Before this much-anticipated rate cut, the Fed had been raising interest rates at an unprecedented pace – from 0-0.25% to 5.25-5.5% between March 2022 and July 2023.

For retail investors, this means it may get more challenging to earn an attractive interest rate on our cash savings, especially as more rate cuts look to be on the horizon.

In general, Singapore investors can put their cash savings in Treasury Bills (T-bills), Singapore Savings Bonds (SSB), Fixed Deposits (FD) or Cash Management Account to earn an attractive interest rate, while still maintaining a very high degree of liquidity.

#1 Treasury Bills (T-bills)

Treasury Bills or T-bills are the shortest-term Government securities. In Singapore, we can invest in either the 6-month T-bills (issued every two weeks) or the 1-year T-bills (issued each quarter).

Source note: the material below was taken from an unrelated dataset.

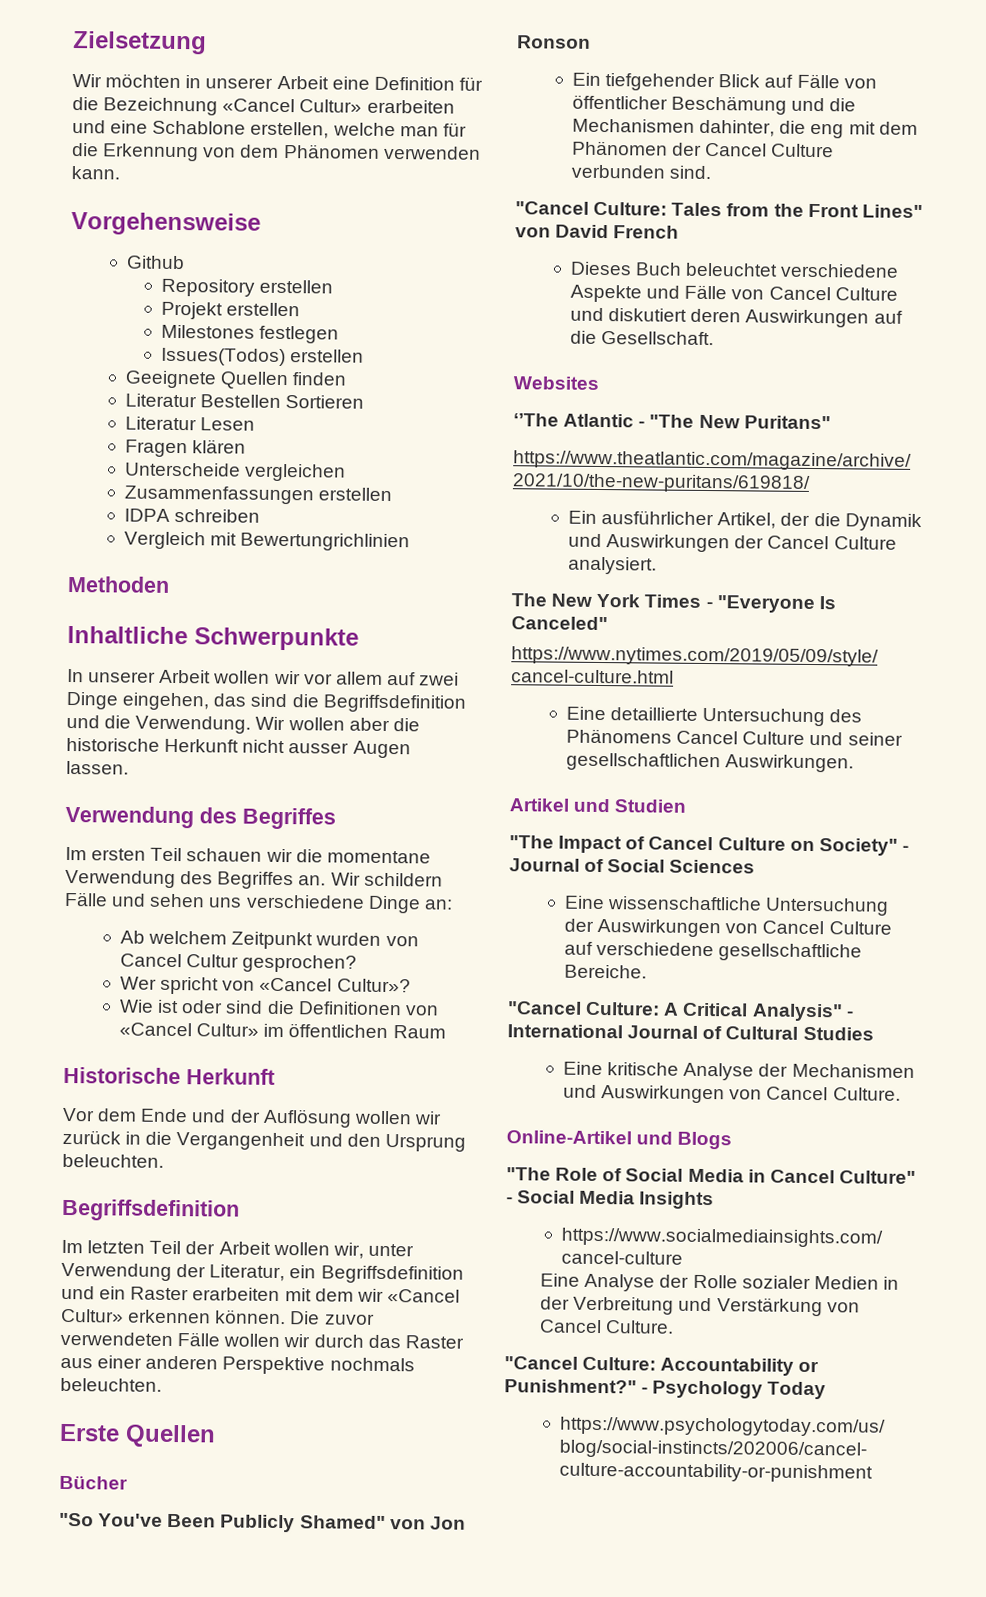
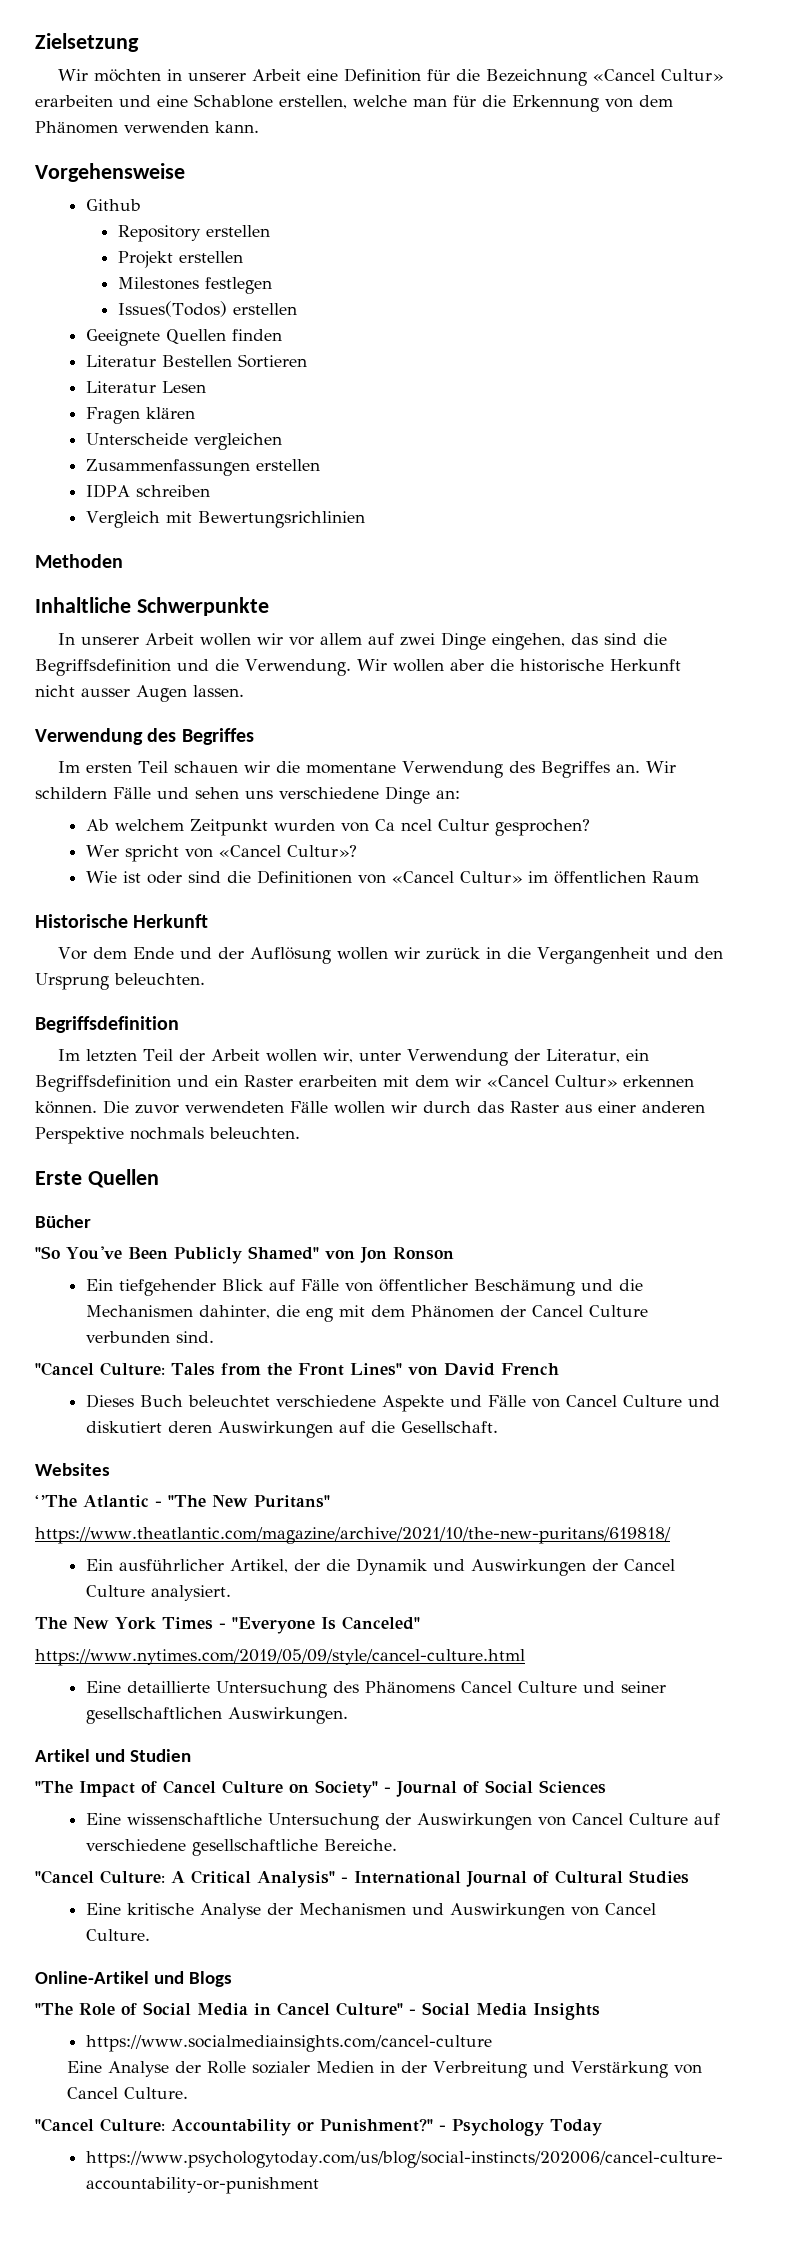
- Vergleich mit Bewertungrichlinien
+ Vergleich mit Bewertungsrichlinien
- Ab welchem Zeitpunkt wurden von Cancel Cultur gesprochen?
+ Ab welchem Zeitpunkt wurden von Ca ncel Cultur gesprochen?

Singapore T-bills are issued in denominations of $1,000, so retail investors can easily buy them, alongside institutional investors. As there is a fixed amount of T-bills allotted during each launch, there is no guarantee that investors will be given the amount of T-bills they have applied for, especially during launches when there is a surge of investor interest (pun intended!). You can see this with the % of non-competitive applications allotted in the table below.

Non-competitive applications are those who apply for T-bills without putting any threshold for interest rates they expect to receive (i.e. they accept the market rate). Putting in a competitive application means you insert an interest rate that you want to earn, otherwise, and if that target interest rate is not hit, you will not be allocated any T-bills.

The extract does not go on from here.